There are a few simple steps you can take to protect every WordPress installation that you set up. But why worry about security?

This is why:

I have been hacked into two WordPress blogs in the past. That was at a time when I was doing very little internet marketing, and until I found time to address the situation (months later), these sites were penalized in search engines. They were not removed, but the rankings were lowered.

I fixed it in the end, but didn’t solve it for several months. For a good amount of time, I didn’t even realize the problem.

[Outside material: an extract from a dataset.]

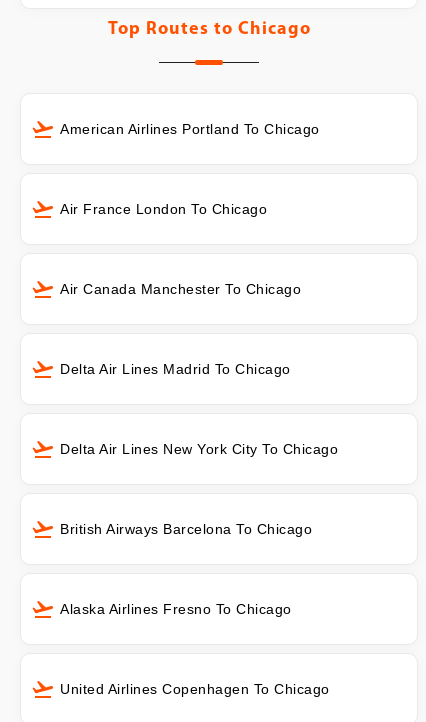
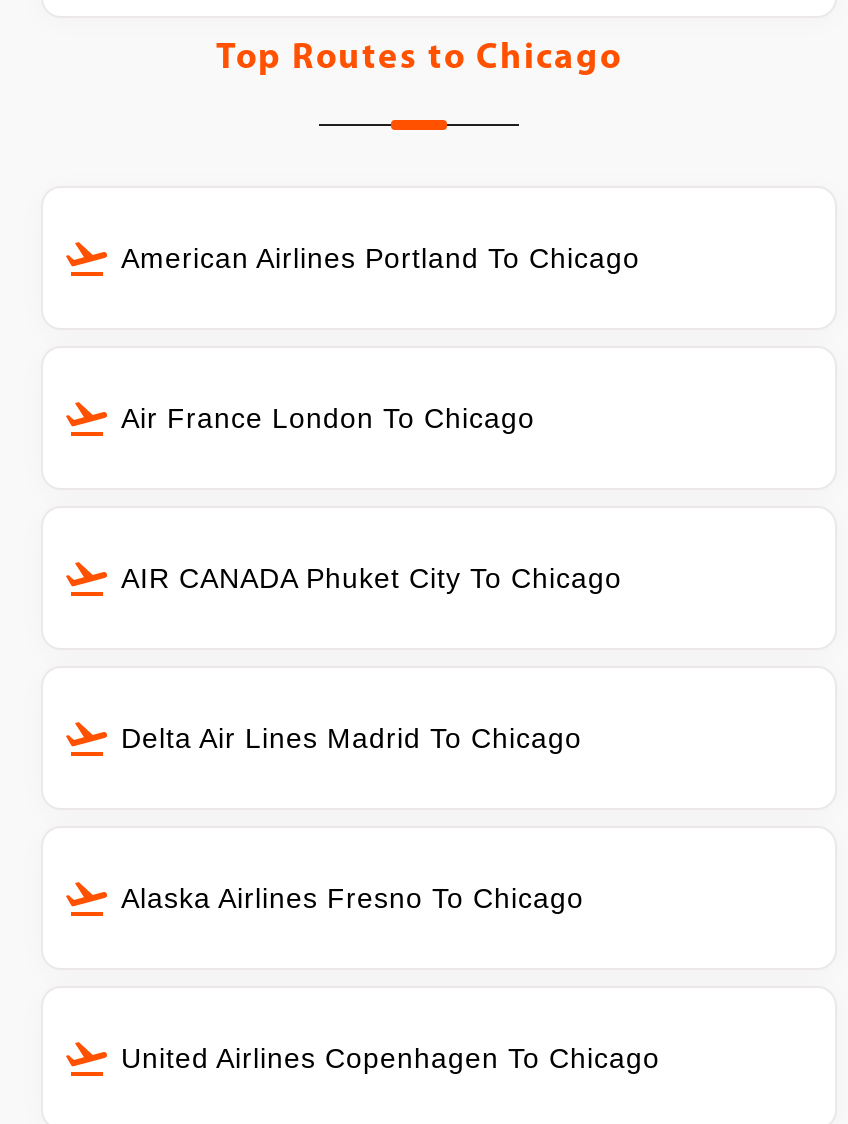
- Air Canada Manchester To Chicago
+ AIR CANADA Phuket City To Chicago

- Delta Air Lines New York City To Chicago

- British Airways Barcelona To Chicago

The result? I estimate I lost a couple hundred pounds of advertising revenue.

Much of WordPress security is just common sense. Are you using a strong password? Are you using a different password for each website?

For years, I didn’t do that. He had three or four passwords that he used to use. But there are two ways you can always generate a good, strong password for every site you sign up for. (Of course, this includes your WordPress blogs.)

The weakest (but still pretty good) approach is to start with a common password; add some numbers that you will probably remember, like the house number of your first address; then add the first, say, five letters of the domain name. For example, if the password you started with was reindeer230, if you were using a site called example.com, it would become reindeer230examp. That is a pretty strong password. This technique protects against dictionary attacks in which an attacker may repeatedly try to log into your account using English words, words from other languages, names, and so on.

The most robust approach, and the one I personally recommend, is to use one of the password generation and storage plugins available for your browser. Many people like RoboForm, but I think after a free trial period, you have to pay for it. I use the free version of Lastpass and recommend it for those who use Internet Explorer or Firefox. That will generate strong passwords for you; then use a master password to login.

Now we dive into specific WordPress stuff. Whenever you install WordPress, you must edit the config-sample.php file and rename it to config.php. You need to install the database details there.

There are a few other changes that you should make as well.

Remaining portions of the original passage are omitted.